> _Task requirements_
Using the line that has "<div>Atayeva Shohira⁶</div>" as the starting point, print each line to the end of the material below word for word. Add no other lines.
--- Material provided Enclosed Below ---
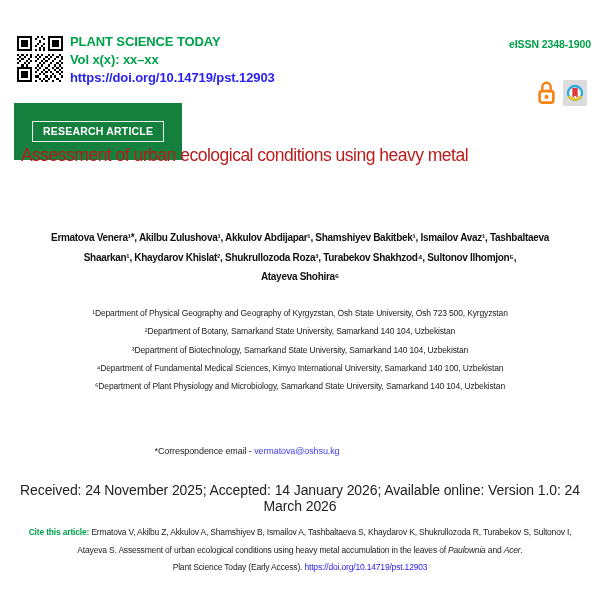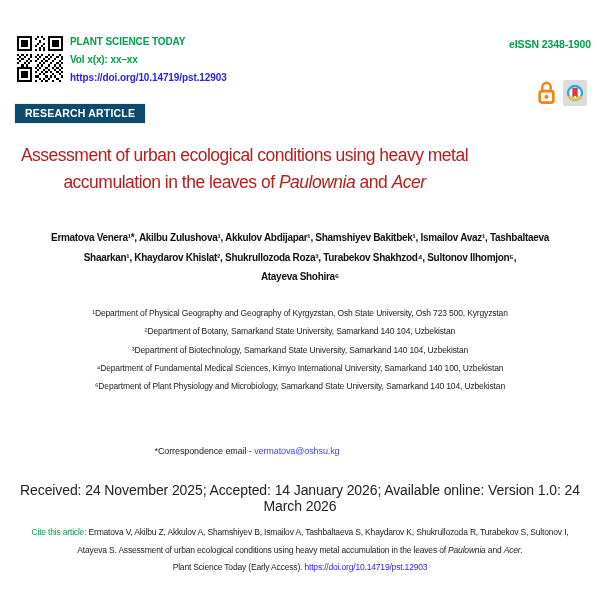--- a/index.html
+++ b/index.html
@@ -3,28 +3,28 @@
 <meta charset="utf-8">
 <style>
   * { margin:0; padding:0; box-sizing:border-box; }
   html,body { width:600px; height:600px; background:#ffffff; overflow:hidden; }
   body { font-family:"Liberation Sans","DejaVu Sans",sans-serif; color:#1a1a1a; position:relative; }
   .page { position:relative; width:600px; height:600px; background:#fff; }
 
   
   .qr { position:absolute; left:17px; top:35px; width:46px; height:48px; }
   .journal-info { position:absolute; left:70px; top:33px; }
-  .journal-info div { font-size:10px; font-weight:700; line-height:18px; letter-spacing:-0.1px; }
+  .journal-info div { font-size:13px; font-weight:700; line-height:18px; letter-spacing:-0.1px; }
   .journal-name, .journal-vol { color:#00A14B; }
   .journal-doi { color:#2B22F0; cursor:pointer; }
   .eissn { position:absolute; top:38px; right:9px; color:#00A14B; font-weight:700; font-size:10.5px; letter-spacing:-0.1px; }
   .top-icons { position:absolute; top:80px; right:13px; display:flex; align-items:flex-end; gap:7px; }
 
   
-  .badge { position:absolute; left:14px; top:103px; background:#0c4a6e; padding:0; }
+  .badge { position:absolute; left:14px; top:103px; background:#15803d; padding:18px; }
   .badge-inner { border:1px solid #e9f1e9; color:#fff; font-weight:700; font-size:10.5px;
                  padding:3px 10px 4px; letter-spacing:0.2px; white-space:nowrap; }
 
   
   .title { position:absolute; top:142px; left:0; width:489px; text-align:center;
            color:#b91c1c; font-weight:400; font-size:17.5px; line-height:27px; letter-spacing:-0.5px; }
   .title .ital { font-style:italic; }
   .title div { white-space:nowrap; }
 
   
@@ -43,21 +43,21 @@
   .correspondence .email { color:#4340F2; cursor:pointer; }
 
   
   .dates { position:absolute; top:482px; left:0; width:600px; text-align:center;
            font-size:14px; letter-spacing:-0.1px; color:#222; }
 
   
   .citation { position:absolute; top:524px; left:0; width:600px; text-align:center;
               font-size:8.5px; line-height:17.5px; letter-spacing:-0.18px; color:#222; }
   .citation div { white-space:nowrap; }
-  .cite-label { color:#00A14B; font-weight:400; }
+  .cite-label { color:#00A14B; font-weight:700; }
   .cite-doi { color:#2B22F0; cursor:pointer; }
   .ital { font-style:italic; }
 </style>
 </head>
 <body>
 
 <div class="page">
 
   <svg class="qr" viewBox="0 0 21 21" shape-rendering="crispEdges">
     <g fill="#000">
@@ -105,21 +105,20 @@
       <path d="M9.3 8h5.4v10l-2.7-2.3L9.3 18z" fill="#E03A3E"></path>
     </svg>
   </div>
 
   <div class="badge">
     <div class="badge-inner">RESEARCH ARTICLE</div>
   </div>
 
   <div class="title">
     <div>Assessment of urban ecological conditions using heavy metal</div>
-    <div><span>accumulation in the leaves of </span><span class="ital">Paulownia</span><span> and </span><span class="ital">Acer</span></div>
   </div>
 
   <div class="authors">
     <div>Ermatova Venera¹*, Akilbu Zulushova¹, Akkulov Abdijapar¹, Shamshiyev Bakitbek¹, Ismailov Avaz¹, Tashbaltaeva</div>
     <div>Shaarkan¹, Khaydarov Khislat², Shukrullozoda Roza³, Turabekov Shakhzod⁴, Sultonov Ilhomjon⁵,</div>
     <div>Atayeva Shohira⁶</div>
   </div>
 
   <div class="affils">
     <div>¹Department of Physical Geography and Geography of Kyrgyzstan, Osh State University, Osh 723 500, Kyrgyzstan</div>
--- End of Enclosed Material provided ---
> _Problem solution_
     <div>Atayeva Shohira⁶</div>
   </div>
 
   <div class="affils">
     <div>¹Department of Physical Geography and Geography of Kyrgyzstan, Osh State University, Osh 723 500, Kyrgyzstan</div>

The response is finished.